» **WORK INSTRUCTION**
Gather from the listing below each line that includes the word "thread", and copy it.
Start of Block
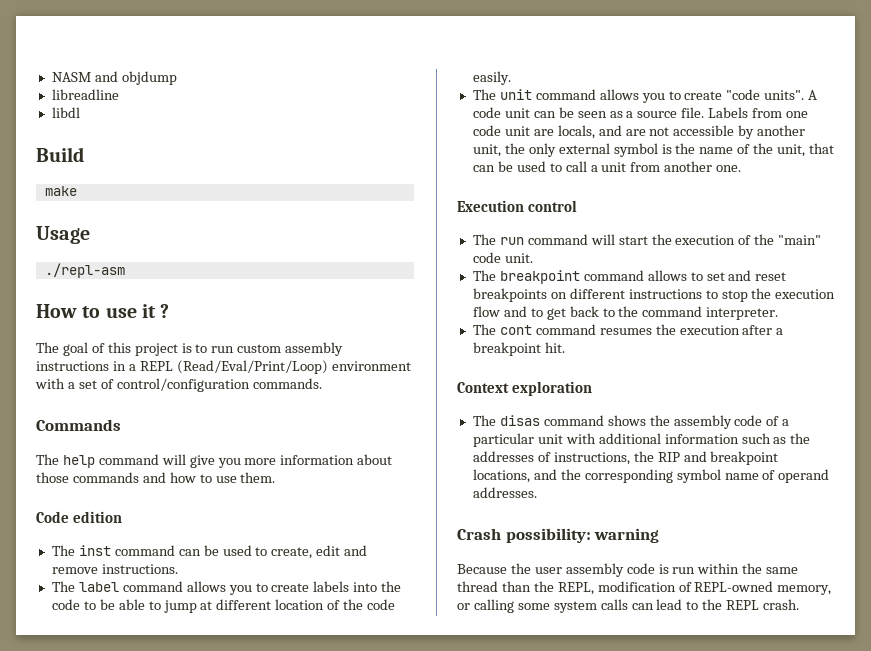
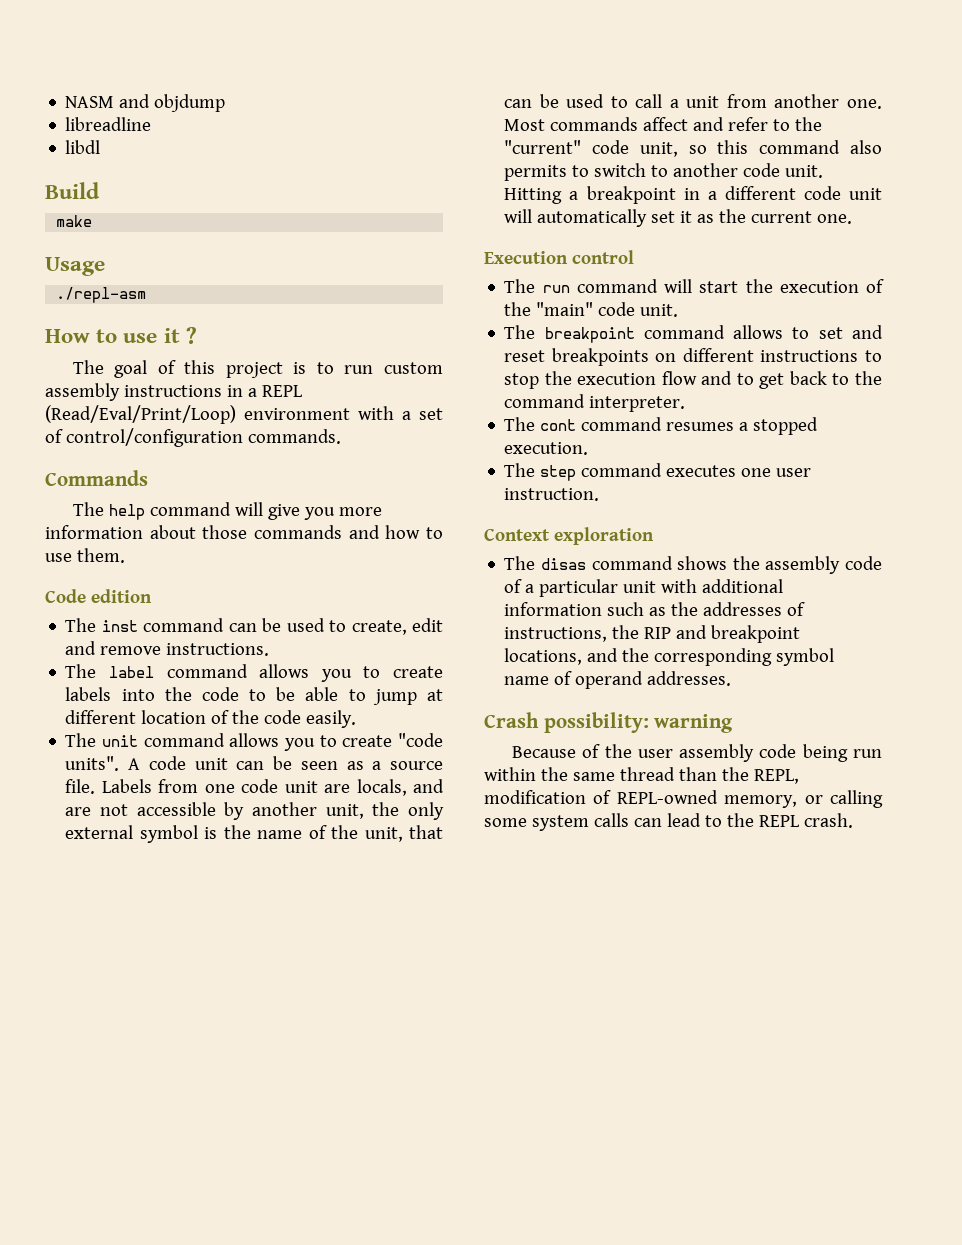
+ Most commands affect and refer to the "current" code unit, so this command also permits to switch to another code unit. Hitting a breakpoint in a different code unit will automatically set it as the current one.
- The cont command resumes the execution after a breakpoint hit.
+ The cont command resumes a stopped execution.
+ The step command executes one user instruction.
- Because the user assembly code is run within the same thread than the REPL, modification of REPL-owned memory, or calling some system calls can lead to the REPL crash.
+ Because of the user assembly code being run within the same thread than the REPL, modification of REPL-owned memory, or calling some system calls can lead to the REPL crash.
End of Block
» **ANSWER BELOW**
- Because the user assembly code is run within the same thread than the REPL, modification of REPL-owned memory, or calling some system calls can lead to the REPL crash.
+ Because of the user assembly code being run within the same thread than the REPL, modification of REPL-owned memory, or calling some system calls can lead to the REPL crash.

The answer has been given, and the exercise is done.